Using the listing below, print exactly everything from the line with "Document Conversion On" down to the line with "your files for", both included, and nothing more.
====== Data for this task ======
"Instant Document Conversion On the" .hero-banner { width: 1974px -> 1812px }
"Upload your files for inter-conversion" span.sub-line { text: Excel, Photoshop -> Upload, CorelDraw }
======
====== Data for this task ======
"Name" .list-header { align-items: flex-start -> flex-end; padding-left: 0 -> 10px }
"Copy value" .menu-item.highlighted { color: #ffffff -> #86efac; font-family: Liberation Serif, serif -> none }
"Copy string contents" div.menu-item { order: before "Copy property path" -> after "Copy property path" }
======
Finished task ::
"Instant Document Conversion On the" .hero-banner { width: 1974px -> 1812px }
"Upload your files for inter-conversion" span.sub-line { text: Excel, Photoshop -> Upload, CorelDraw }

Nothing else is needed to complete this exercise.